Petitioner took an administrative appeal from the Board’s decision. On or about February 17, 2011, the Board of Parole affirmed its decision denying parole.

Argument

Petitioner

In the instant article 78 proceeding, petitioner contends the Parole Board’s decision to deny parole: (1) was arbitrary and capricious; (2) was a denial of due process in failing to offer any guidance or additional reasons other than severity of the offense; (3) failed to consider the sentence minutes; (4) failed to follow the proper guidelines for release decisions; (5) failed to apply the procedures established for parole release for deportation only; and (6) was an abuse of discretion in focusing exclusively on the instant offense.

Respondent

In its answer and return, the respondent argues the petition should be dismissed as lacking in merit because: (1) the Parole Board must consider criteria which is relevant to the specific inmate, including, but not limited to, the inmate’s institutional record or criminal behavior, giving whatever emphasis it chooses to each factor; (2) the Board is not required to give equal weight [697]*697to each statutory factor; (3) an inmate with positive institutional achievements is not automatically entitled to parole release; (4) parole release shall not be granted merely as a reward for good conduct or achievements while incarcerated; (5) a determination that the inmate’s achievements are outweighed by the severity of the crime is within the Board’s discretion, and does not demonstrate a showing of irrationality bordering on impropriety; (6) the consideration of prison disciplinary violations is also appropriate; (7) the claim that the denial of parole amounted to á resentencing is without merit; (8) the fact the Parole Board neither had nor considered the sentencing minutes was harmless error because the sentencing minutes, which were subsequently obtained and reviewed on the administrative appeal (respondent’s answer and return, exhibit 10), do not contain any recommendation in favor of or in opposition to petitioner’s parole release, and, therefore, do not provide a basis for setting aside the decision; (9) the Board’s reasons denying parole were sufficiently detailed and a proper exercise of its proper discretion; and (10) the Board is not required to advise the petitioner as to the programs he should take or rehabilitative efforts he should engage in to help ensure his release in the future.

Discussion

The Parole Board’s failure to obtain and consider the petitioner’s sentencing minutes at the parole hearing is not grounds to set aside the Board’s determination since the minutes did not contain any recommendation as to parole. (Matter of Duffy v New York State Div. of Parole, 74 AD3d 965 [2d Dept 2010].)

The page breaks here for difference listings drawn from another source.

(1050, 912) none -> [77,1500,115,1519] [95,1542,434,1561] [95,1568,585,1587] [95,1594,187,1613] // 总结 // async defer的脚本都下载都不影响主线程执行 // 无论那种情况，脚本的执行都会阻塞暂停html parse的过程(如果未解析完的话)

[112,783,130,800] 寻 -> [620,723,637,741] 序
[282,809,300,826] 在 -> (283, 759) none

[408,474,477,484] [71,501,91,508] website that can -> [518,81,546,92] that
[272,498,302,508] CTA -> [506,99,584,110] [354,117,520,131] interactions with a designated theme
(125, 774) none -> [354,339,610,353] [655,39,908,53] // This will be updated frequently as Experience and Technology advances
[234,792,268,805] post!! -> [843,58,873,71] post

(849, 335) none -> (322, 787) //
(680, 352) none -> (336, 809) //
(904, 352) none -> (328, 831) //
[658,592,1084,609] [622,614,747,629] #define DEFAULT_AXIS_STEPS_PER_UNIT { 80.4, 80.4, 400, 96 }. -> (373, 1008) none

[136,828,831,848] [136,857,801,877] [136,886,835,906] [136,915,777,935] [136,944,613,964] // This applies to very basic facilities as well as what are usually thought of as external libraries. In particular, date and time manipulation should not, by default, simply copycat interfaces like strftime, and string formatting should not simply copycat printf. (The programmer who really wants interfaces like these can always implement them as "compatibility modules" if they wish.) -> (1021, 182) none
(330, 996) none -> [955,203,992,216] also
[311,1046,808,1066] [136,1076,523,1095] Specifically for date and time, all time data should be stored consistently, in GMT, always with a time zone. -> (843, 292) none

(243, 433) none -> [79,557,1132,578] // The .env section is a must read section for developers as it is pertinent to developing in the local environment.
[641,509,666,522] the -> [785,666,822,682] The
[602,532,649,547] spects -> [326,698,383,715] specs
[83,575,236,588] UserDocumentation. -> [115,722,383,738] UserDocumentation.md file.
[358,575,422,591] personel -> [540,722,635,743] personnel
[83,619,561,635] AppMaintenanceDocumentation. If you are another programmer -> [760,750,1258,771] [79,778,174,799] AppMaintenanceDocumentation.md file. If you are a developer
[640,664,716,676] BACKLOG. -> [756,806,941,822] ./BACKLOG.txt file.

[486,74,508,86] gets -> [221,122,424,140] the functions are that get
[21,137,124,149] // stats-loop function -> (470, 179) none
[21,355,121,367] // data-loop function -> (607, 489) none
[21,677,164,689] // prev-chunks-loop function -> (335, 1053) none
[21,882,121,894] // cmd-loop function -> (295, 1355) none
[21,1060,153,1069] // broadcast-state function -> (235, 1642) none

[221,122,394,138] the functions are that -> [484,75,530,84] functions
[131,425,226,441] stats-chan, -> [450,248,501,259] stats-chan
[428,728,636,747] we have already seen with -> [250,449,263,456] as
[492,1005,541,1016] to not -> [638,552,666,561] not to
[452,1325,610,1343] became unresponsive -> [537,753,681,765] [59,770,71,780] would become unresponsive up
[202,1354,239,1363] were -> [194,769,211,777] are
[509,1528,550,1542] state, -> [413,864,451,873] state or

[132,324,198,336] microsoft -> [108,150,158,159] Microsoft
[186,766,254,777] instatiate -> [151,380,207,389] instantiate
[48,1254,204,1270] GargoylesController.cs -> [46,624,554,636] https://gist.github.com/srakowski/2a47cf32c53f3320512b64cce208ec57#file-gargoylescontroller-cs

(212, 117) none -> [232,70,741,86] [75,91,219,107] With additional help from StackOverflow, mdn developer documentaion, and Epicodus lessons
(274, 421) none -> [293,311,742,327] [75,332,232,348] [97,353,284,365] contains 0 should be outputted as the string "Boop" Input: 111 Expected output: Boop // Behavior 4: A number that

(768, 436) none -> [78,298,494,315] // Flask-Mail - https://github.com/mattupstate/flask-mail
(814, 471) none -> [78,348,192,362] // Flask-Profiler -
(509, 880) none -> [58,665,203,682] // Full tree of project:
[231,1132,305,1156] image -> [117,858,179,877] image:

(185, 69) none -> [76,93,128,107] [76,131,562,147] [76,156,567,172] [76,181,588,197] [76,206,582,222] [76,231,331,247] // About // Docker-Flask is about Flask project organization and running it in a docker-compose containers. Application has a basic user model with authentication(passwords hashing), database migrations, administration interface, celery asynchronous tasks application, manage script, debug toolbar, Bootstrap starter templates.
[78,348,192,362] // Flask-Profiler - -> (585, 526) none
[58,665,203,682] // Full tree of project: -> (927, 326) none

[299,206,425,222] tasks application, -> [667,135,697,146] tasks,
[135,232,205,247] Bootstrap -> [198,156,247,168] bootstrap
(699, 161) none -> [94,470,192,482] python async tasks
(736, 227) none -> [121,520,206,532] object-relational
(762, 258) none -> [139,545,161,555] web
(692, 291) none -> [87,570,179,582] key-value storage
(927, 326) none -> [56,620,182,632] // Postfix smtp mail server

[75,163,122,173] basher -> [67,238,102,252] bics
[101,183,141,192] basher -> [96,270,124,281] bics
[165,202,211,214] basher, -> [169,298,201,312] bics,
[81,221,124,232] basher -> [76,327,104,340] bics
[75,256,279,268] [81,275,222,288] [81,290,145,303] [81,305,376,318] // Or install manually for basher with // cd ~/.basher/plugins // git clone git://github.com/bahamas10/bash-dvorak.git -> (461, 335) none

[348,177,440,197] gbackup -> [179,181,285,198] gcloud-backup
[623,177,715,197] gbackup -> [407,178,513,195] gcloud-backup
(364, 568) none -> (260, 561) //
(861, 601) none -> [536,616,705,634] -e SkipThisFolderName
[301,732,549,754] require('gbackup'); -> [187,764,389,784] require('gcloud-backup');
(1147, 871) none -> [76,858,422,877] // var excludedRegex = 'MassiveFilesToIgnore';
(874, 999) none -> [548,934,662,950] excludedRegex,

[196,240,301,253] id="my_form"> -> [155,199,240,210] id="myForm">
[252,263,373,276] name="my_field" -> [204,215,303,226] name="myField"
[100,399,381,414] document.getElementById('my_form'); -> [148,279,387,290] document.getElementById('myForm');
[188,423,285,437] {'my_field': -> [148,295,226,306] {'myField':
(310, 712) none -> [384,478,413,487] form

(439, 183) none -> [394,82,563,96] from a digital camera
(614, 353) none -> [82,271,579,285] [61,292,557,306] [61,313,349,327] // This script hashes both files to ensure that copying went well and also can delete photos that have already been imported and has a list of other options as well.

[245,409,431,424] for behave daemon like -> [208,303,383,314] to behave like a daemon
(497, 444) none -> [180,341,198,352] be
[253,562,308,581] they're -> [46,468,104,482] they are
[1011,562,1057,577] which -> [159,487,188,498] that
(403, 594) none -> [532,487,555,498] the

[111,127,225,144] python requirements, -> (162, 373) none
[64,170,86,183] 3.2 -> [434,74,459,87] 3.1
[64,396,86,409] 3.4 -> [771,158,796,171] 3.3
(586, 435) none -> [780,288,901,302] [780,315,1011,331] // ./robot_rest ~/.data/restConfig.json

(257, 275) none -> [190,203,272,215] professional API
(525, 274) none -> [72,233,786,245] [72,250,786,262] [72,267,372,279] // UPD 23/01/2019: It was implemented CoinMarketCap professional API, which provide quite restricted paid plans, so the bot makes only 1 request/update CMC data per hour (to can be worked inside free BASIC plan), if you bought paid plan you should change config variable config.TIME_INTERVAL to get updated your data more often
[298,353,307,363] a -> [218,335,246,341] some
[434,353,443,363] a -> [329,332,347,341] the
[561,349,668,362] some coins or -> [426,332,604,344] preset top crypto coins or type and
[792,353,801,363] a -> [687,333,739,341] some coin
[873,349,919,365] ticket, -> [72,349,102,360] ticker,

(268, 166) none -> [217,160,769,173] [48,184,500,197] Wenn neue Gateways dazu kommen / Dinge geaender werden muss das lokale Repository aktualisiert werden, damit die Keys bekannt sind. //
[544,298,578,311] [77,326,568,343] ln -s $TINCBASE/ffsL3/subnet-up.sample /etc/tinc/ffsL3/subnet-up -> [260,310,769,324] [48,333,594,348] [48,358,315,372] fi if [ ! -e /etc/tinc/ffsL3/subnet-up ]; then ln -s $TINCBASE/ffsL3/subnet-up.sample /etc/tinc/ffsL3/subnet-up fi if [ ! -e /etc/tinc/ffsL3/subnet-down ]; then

Turning to the Board’s decision, it is well settled that parole release is a discretionary function of the Parole Board and its determination should not be disturbed by the court unless it is shown that the Board’s decision is irrational “bordering on impropriety” and that the determination was, thus, arbitrary and capricious. (Matter of Silmon v Travis, 95 NY2d 470 [2000]; Matter of King v New York State Div. of Parole, 190 AD2d 423 [1st Dept 1993], affd 83 NY2d 788 [1994]; Matter of Duffy v New York State Div. of Parole, 74 AD3d 965 [2010]; Matter of Rios v New York State Div. of Parole, 15 Misc 3d 1107[A], 2007 NY Slip Op 50529[U] [Sup Ct, Kings County 2007].) In reviewing the Board’s decision, the court must also examine whether the Board’s discretion was properly exercised in accordance with the parole statute. Executive Law § 259-i (2) (c) provides:

[698]*698“(A) Discretionary release on parole shall, not be granted merely as a reward for good conduct or efficient performance of duties while confined but after considering if there is a reasonable probability that, if such inmate is released, he will live and remain at liberty without violating the law, and that his release is not incompatible with the welfare of society and will not so deprecate the seriousness of his crime as to undermine respect for law.”

The statute provides the Board with the following specific factors to be considered in determining whether the above general criteria has been met:

“(i) the institutional record including program goals and accomplishments, academic achievements, vocational education, training or work assignments, therapy and interactions with staff and inmates; (ii) performance, if any, as a participant in a temporary release program; (iii) release plans including community resources, employment, education and training and support services available to the inmate; (iv) any deportation order issued by the federal government . . .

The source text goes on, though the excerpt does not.